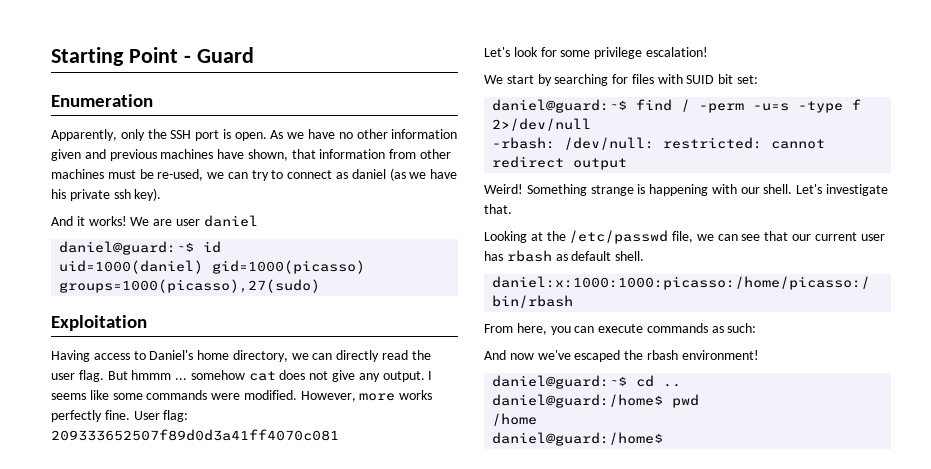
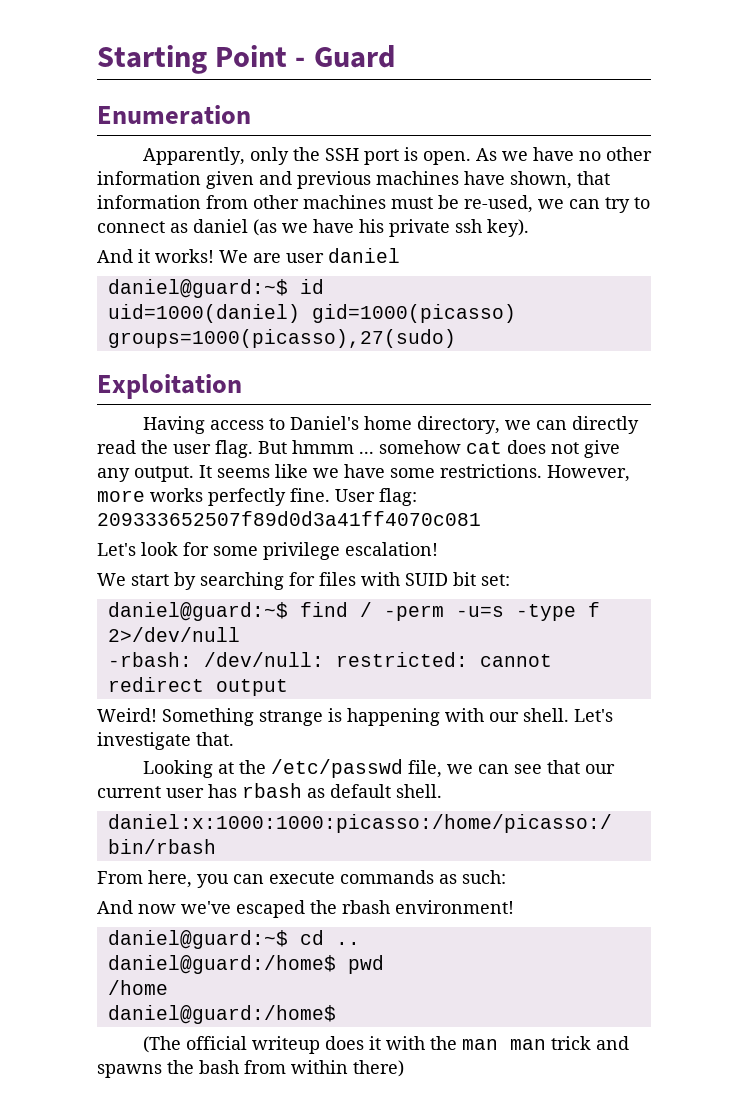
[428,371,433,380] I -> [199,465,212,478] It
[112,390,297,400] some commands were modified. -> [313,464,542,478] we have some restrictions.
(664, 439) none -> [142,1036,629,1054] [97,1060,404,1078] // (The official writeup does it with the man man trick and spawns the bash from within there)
+++
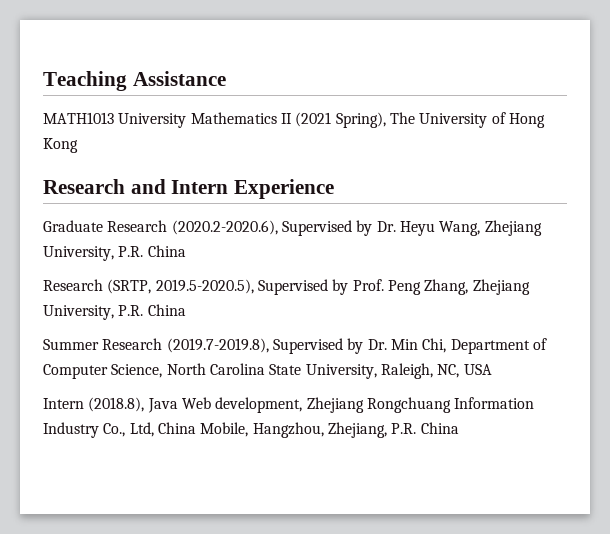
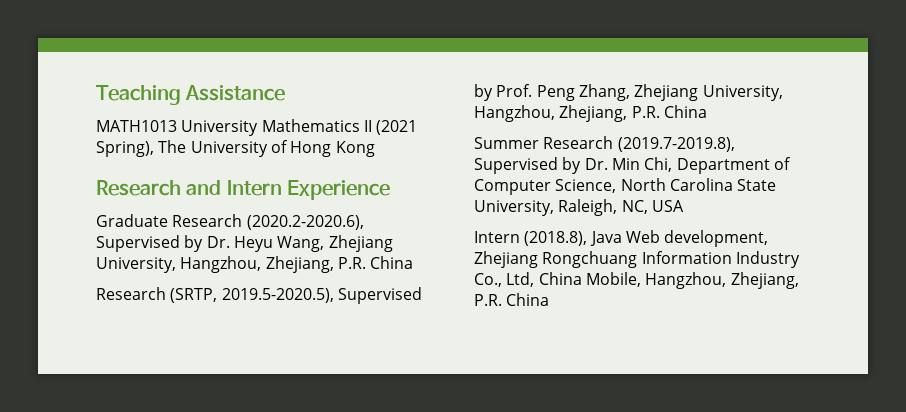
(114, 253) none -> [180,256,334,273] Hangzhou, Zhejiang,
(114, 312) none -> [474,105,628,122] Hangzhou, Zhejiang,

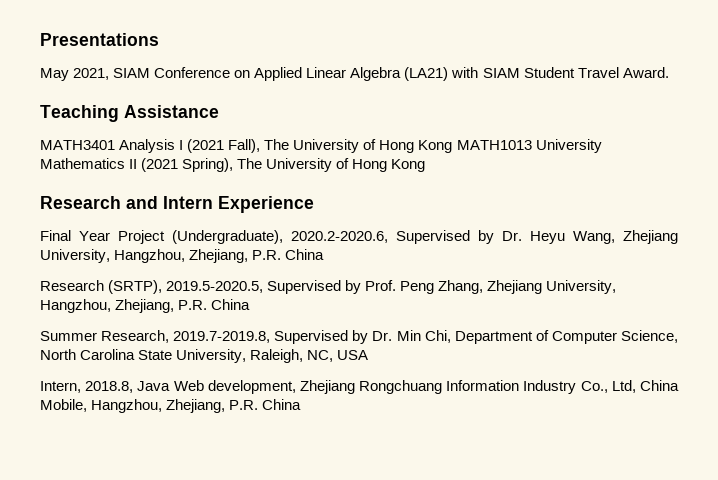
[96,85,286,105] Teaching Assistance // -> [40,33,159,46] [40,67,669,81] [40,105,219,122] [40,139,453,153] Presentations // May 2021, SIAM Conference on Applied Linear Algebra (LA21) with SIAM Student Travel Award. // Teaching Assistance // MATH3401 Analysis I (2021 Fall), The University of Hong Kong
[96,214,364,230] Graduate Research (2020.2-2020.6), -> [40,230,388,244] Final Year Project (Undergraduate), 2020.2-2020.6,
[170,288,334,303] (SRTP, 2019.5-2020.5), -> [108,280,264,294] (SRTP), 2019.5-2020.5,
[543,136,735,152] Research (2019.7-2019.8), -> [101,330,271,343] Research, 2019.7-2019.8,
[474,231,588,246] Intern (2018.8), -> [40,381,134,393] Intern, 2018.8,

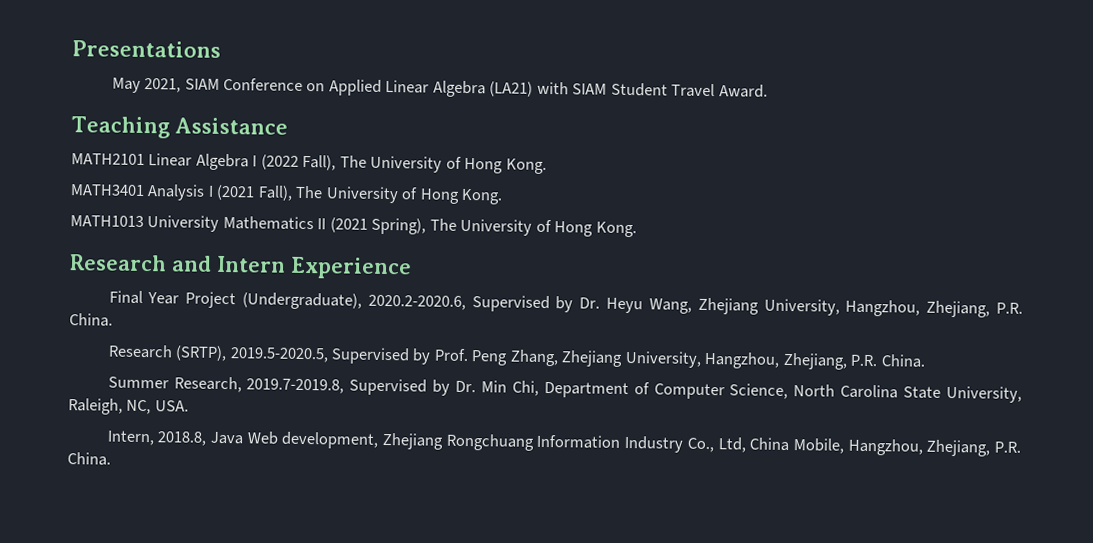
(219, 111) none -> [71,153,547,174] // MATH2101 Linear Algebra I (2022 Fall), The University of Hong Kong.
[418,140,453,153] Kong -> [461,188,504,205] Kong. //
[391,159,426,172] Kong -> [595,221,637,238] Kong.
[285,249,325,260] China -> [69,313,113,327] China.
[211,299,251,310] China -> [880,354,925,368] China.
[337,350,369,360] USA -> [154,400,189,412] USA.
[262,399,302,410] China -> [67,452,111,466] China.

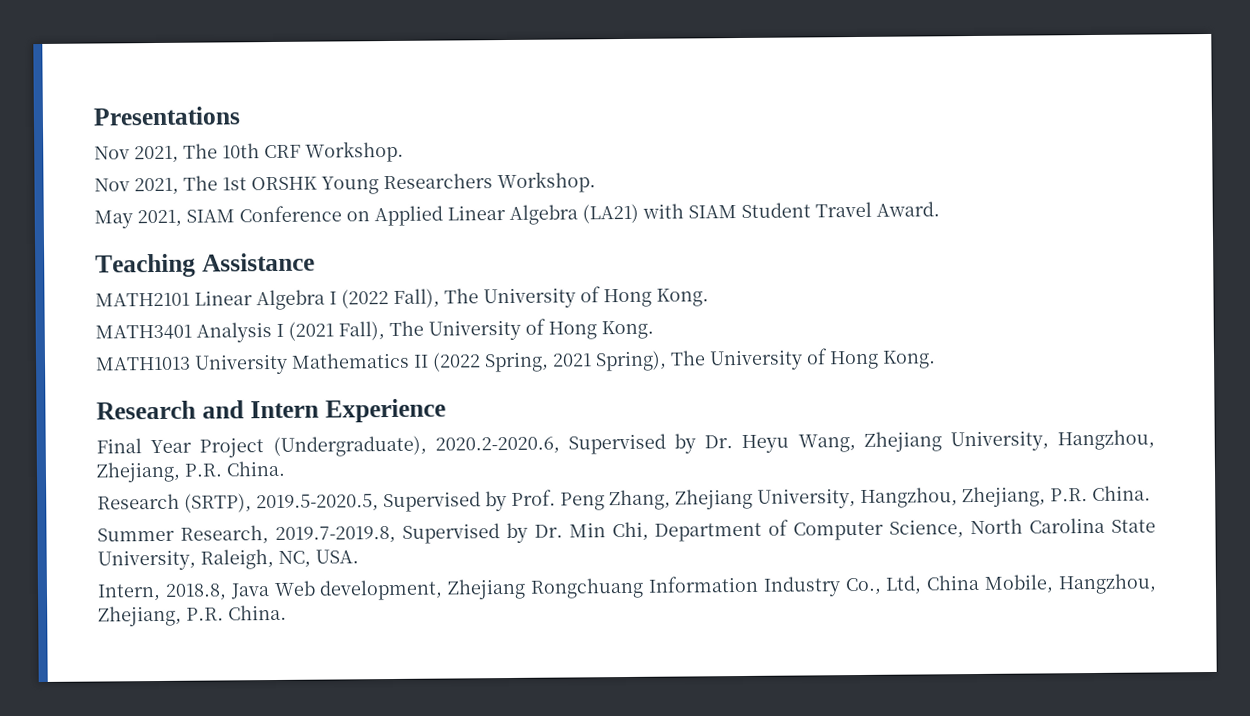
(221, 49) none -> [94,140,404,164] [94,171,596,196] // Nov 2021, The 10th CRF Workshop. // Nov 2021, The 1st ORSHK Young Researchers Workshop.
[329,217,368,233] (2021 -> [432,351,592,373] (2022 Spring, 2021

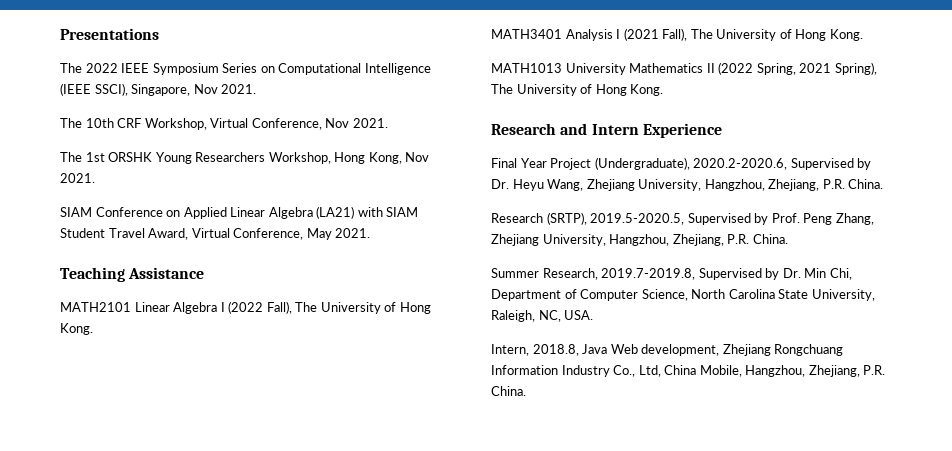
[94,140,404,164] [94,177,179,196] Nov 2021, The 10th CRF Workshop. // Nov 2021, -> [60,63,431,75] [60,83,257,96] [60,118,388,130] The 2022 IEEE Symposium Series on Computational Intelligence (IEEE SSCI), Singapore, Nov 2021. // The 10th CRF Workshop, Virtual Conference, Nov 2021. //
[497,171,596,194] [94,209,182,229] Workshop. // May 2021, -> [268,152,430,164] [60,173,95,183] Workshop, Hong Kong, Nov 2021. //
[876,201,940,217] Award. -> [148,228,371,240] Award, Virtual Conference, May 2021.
+++
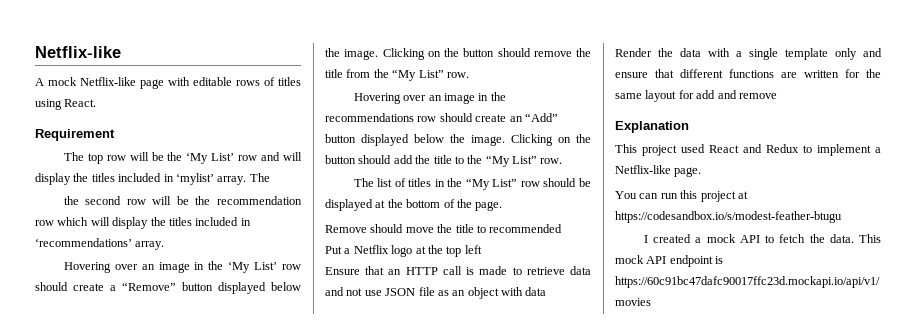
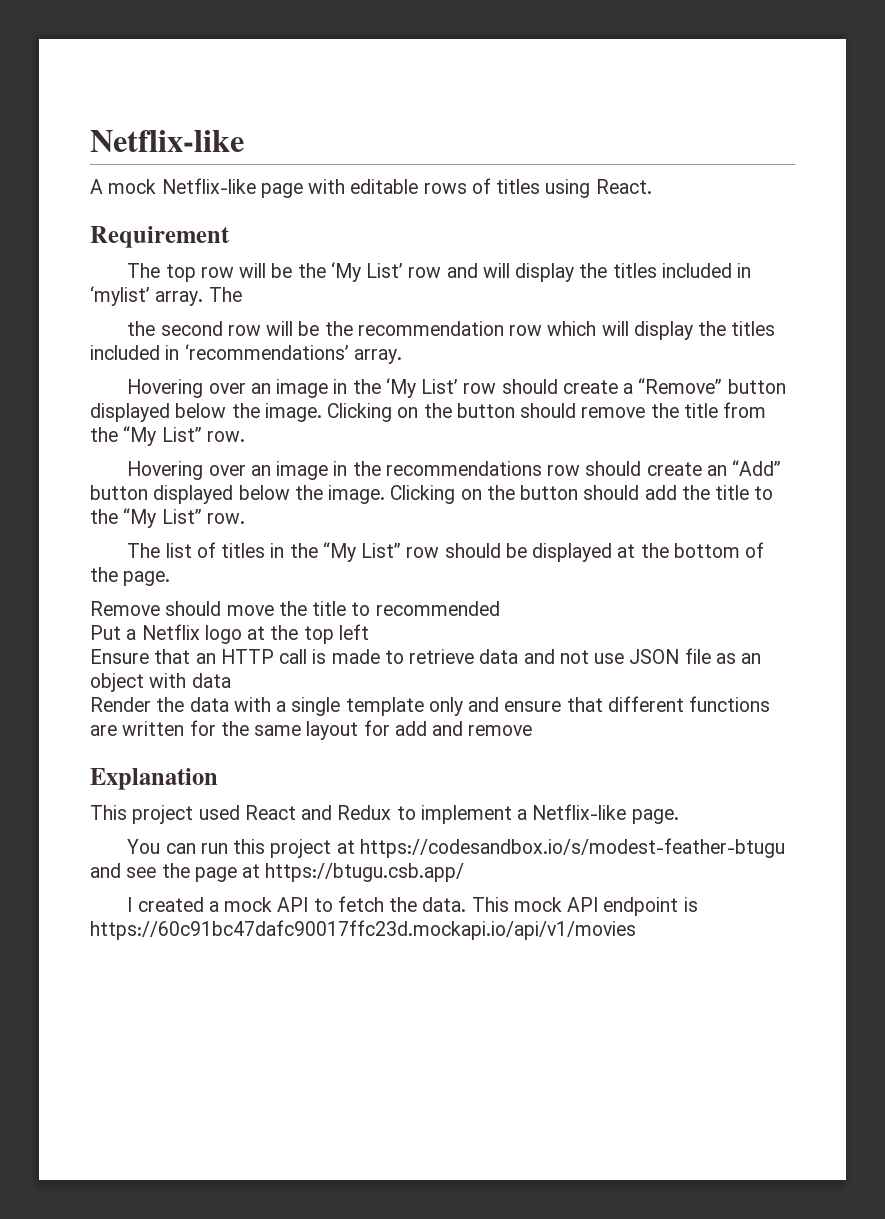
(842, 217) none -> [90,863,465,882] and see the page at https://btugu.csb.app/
+++
Only one stretch of the material above is wanted: the line containing "[262,399,302,410] China ->" through the line containing "[876,201,940,217] Award. ->". Restate it word for word, minus the pictures.

[262,399,302,410] China -> [67,452,111,466] China.

(221, 49) none -> [94,140,404,164] [94,171,596,196] // Nov 2021, The 10th CRF Workshop. // Nov 2021, The 1st ORSHK Young Researchers Workshop.
[329,217,368,233] (2021 -> [432,351,592,373] (2022 Spring, 2021

[94,140,404,164] [94,177,179,196] Nov 2021, The 10th CRF Workshop. // Nov 2021, -> [60,63,431,75] [60,83,257,96] [60,118,388,130] The 2022 IEEE Symposium Series on Computational Intelligence (IEEE SSCI), Singapore, Nov 2021. // The 10th CRF Workshop, Virtual Conference, Nov 2021. //
[497,171,596,194] [94,209,182,229] Workshop. // May 2021, -> [268,152,430,164] [60,173,95,183] Workshop, Hong Kong, Nov 2021. //
[876,201,940,217] Award. -> [148,228,371,240] Award, Virtual Conference, May 2021.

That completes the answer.